[DATASET CONTENT — start]

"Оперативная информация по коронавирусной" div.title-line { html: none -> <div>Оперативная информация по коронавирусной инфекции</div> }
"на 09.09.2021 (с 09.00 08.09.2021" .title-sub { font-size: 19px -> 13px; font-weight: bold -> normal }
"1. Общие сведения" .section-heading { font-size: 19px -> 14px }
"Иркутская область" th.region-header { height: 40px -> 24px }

[DATASET CONTENT — finish]
[DATASET CONTENT — start]

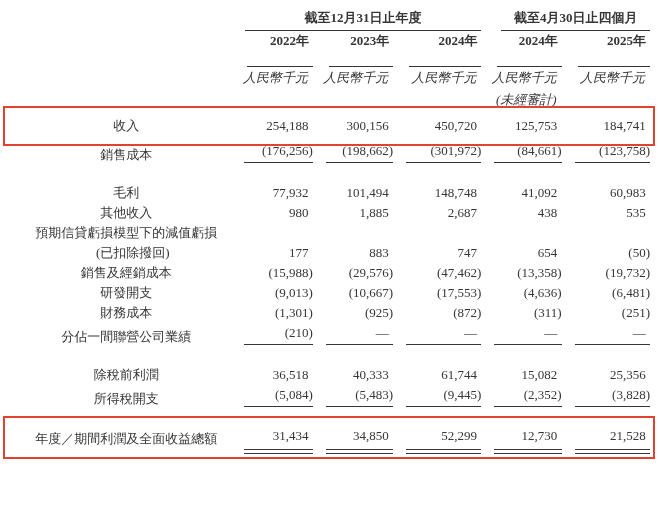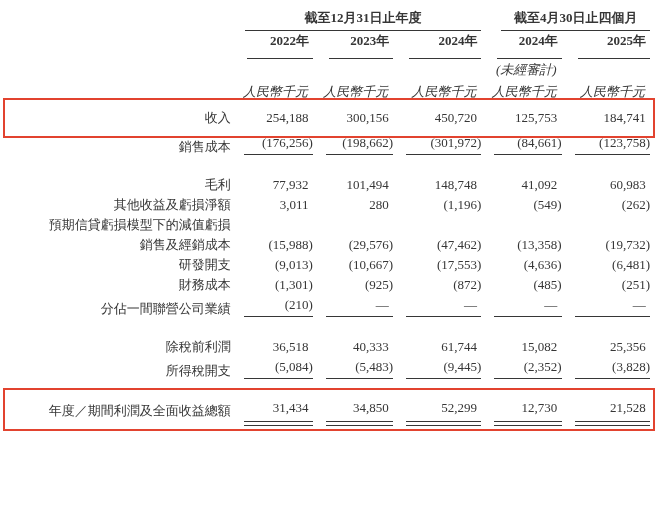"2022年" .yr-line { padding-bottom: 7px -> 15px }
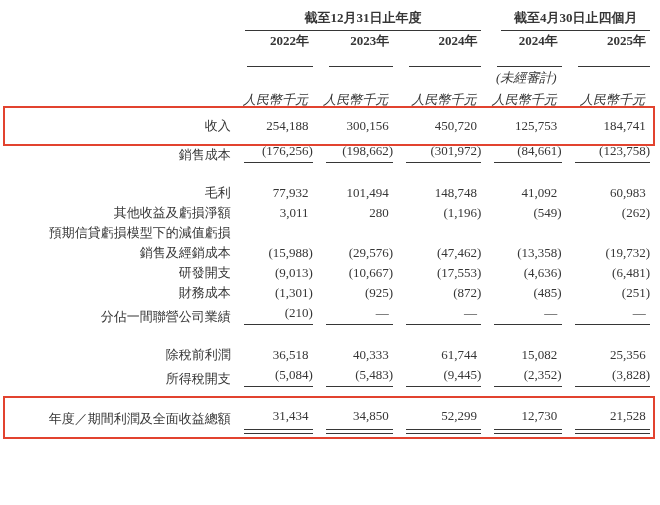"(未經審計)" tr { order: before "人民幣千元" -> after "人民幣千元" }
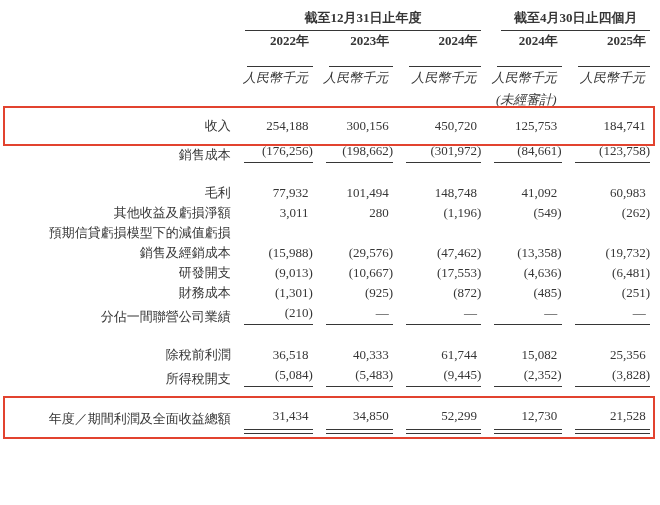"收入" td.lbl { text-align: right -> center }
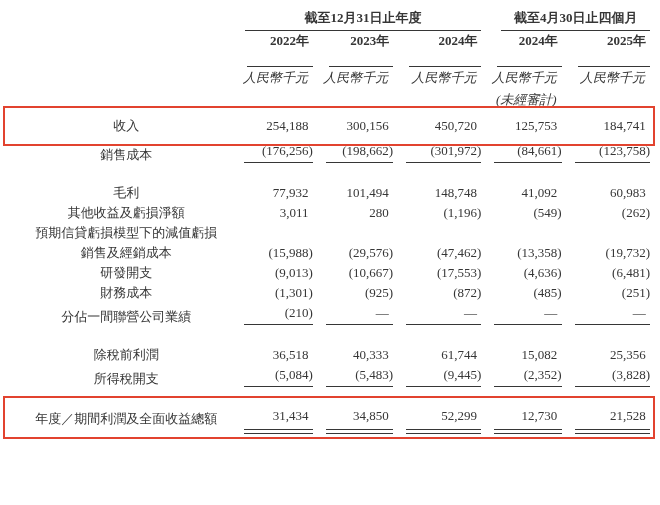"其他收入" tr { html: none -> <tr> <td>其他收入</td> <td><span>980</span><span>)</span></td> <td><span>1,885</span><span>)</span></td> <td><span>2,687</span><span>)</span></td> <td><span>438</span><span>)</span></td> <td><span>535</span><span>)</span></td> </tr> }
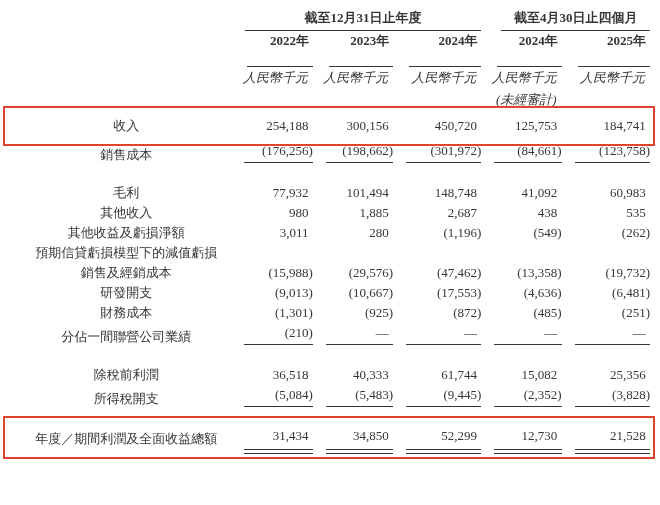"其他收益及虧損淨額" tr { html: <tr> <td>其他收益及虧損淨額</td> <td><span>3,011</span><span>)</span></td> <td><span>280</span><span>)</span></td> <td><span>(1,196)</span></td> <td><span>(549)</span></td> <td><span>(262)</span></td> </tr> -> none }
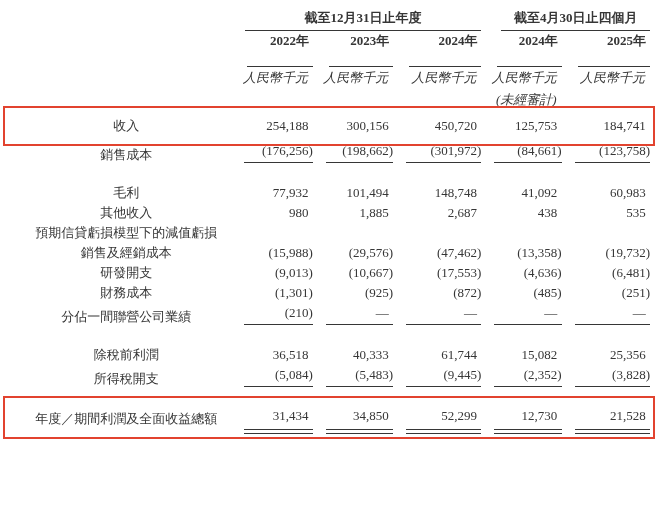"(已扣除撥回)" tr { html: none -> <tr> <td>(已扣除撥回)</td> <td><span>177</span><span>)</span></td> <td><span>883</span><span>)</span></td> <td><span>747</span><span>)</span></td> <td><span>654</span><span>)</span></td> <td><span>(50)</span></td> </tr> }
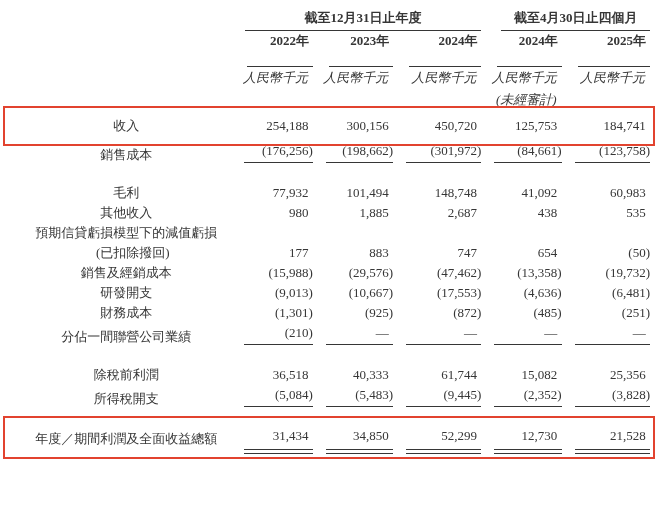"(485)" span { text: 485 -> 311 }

[DATASET CONTENT — finish]

• BRIEF
Starting at the line with "none -> <div>Оперативная" and ending at the line with "19px -> 14px", print each line of the listing above exactly, with no other lines.

• EXPECTED ANSWER
"Оперативная информация по коронавирусной" div.title-line { html: none -> <div>Оперативная информация по коронавирусной инфекции</div> }
"на 09.09.2021 (с 09.00 08.09.2021" .title-sub { font-size: 19px -> 13px; font-weight: bold -> normal }
"1. Общие сведения" .section-heading { font-size: 19px -> 14px }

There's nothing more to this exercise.